The GOP won the Congressional races, as pretty much every coin flip went their way, and in a seemingly unfathomable development, some Spanish speaking Obama +30 counties have moved to Trump +5. The Democrats had an historically unpopular president bungling a pandemic, an economy undergoing a seismic stress test, and it seems as if long-term demographic shifts in the southwest and southeast combined with Trump’s toxicity in the suburbs are going to bail them out of an election they bungled up an down the ballot.

In short, Phoenix, Arizona has their shit together more than the DNC does.

Also, weren’t I and everyone else in the Bernieverse told that Bernie would be too toxic to down-ballot candidates?

Weird how a strategy centered around courting Republican voters lead to Republican Congressional victories!

Progressive Policy Is Still Popular

Florida decisively voted against Joe Biden and decisively voted for a $15 minimum wage. That seems like a message from the political gods as to where the Democratic Party should travel. Now, Bernie’s loss in the primary and socialism’s, shall we say, limited reach in the suburbs (which definitely contributed in some manner to Biden’s stunning loss in Miami Dade, no collapse like that happens without a team effort) proves that the current leftist coalition still has a lower ceiling right now, but in the world of ballot measures, plenty of progressive policy had a big night, especially the war against the War on Drugs.

If you are going to assemble a coalition in the limited pool of likely voters that can take on the GOP’s fervently popular ethnonationalism in the 21st century, you must begin with a aggressive policy containing a simple message as to how you will improve people’s lives. $15 per hour. Medicare for All. $2,000 a month.

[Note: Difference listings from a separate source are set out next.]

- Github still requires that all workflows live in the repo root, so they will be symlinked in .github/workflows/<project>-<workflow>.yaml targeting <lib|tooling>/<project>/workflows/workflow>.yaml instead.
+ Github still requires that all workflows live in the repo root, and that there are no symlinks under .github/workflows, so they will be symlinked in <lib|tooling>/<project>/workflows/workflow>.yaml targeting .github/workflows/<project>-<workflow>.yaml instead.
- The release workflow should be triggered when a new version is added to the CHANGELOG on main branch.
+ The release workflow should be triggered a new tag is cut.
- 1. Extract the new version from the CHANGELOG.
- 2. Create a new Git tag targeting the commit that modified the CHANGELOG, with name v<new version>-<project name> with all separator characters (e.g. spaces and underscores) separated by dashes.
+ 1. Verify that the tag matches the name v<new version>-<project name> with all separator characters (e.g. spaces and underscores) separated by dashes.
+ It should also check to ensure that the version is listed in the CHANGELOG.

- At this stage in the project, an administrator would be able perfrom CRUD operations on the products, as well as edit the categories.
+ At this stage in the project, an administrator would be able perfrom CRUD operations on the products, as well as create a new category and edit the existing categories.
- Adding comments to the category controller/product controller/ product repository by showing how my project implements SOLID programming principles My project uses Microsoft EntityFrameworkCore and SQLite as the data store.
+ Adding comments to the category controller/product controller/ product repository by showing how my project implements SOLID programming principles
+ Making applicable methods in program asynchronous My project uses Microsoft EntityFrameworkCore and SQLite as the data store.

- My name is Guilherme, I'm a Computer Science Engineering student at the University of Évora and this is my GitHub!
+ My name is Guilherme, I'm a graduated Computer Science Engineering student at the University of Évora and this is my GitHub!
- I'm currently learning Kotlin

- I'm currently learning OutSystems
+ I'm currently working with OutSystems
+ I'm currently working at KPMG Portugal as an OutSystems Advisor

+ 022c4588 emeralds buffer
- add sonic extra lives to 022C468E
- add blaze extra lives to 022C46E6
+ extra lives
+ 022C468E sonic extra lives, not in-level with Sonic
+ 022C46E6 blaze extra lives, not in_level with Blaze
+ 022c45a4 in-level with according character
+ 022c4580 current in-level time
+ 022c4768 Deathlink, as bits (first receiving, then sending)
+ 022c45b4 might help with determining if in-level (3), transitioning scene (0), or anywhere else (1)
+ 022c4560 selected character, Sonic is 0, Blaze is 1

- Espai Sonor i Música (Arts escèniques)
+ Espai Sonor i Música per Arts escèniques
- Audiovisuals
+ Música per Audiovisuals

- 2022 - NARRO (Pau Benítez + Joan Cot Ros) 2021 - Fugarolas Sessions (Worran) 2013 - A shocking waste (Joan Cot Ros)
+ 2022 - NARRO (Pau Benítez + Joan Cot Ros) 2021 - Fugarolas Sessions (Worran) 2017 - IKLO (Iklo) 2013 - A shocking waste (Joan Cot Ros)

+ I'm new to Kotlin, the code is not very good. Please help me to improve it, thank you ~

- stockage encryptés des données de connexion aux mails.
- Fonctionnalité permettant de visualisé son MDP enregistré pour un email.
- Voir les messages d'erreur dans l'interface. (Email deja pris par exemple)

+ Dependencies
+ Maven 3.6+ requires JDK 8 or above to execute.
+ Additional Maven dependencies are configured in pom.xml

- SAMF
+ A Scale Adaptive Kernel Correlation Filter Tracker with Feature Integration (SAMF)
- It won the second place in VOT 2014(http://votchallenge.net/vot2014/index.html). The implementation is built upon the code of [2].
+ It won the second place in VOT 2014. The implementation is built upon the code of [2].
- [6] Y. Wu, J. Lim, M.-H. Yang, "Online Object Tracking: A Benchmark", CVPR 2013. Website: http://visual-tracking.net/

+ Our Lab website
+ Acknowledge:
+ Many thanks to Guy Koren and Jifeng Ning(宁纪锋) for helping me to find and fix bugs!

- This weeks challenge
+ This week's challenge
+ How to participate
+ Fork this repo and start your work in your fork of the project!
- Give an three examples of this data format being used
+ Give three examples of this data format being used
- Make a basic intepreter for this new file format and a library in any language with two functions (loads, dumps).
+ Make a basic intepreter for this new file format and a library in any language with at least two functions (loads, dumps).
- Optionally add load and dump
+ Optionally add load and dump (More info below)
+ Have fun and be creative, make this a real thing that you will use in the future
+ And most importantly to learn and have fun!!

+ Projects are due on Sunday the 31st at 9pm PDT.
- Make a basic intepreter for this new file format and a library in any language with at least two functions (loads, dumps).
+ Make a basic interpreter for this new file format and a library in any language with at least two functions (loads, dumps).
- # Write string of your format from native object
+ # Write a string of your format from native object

Study of the 2016 electorate by the Voter Study Group

The Dems Blew It, But They Still Did What they Needed to Do

The Bernieverse rightfully gets exasperated with the Orange Man Bad low-hanging fruit that we see across the digital landscape, but orange man really is bad and getting him out is job #1 this year. The Democrats wrestled back a Midwest that’s getting redder with each election, and they continued to transform the southwest, as a solid blue wall from California to Colorado has formed on the frontier. As of this writing, it even looks pretty favorable that Biden will win Georgia.

Georgia!

The confederate client state where the Secretary of State runs his own election.

Georgia!

I can only assume that it took so long for Atlanta and the surrounding suburbs’ vote to come in because some great American heroes were fishing those voting machines out of the Atlantic Ocean. Shout out to my former home, no matter what happens from here on out, this has to be an exciting night for the areas within and around John Lewis’s district.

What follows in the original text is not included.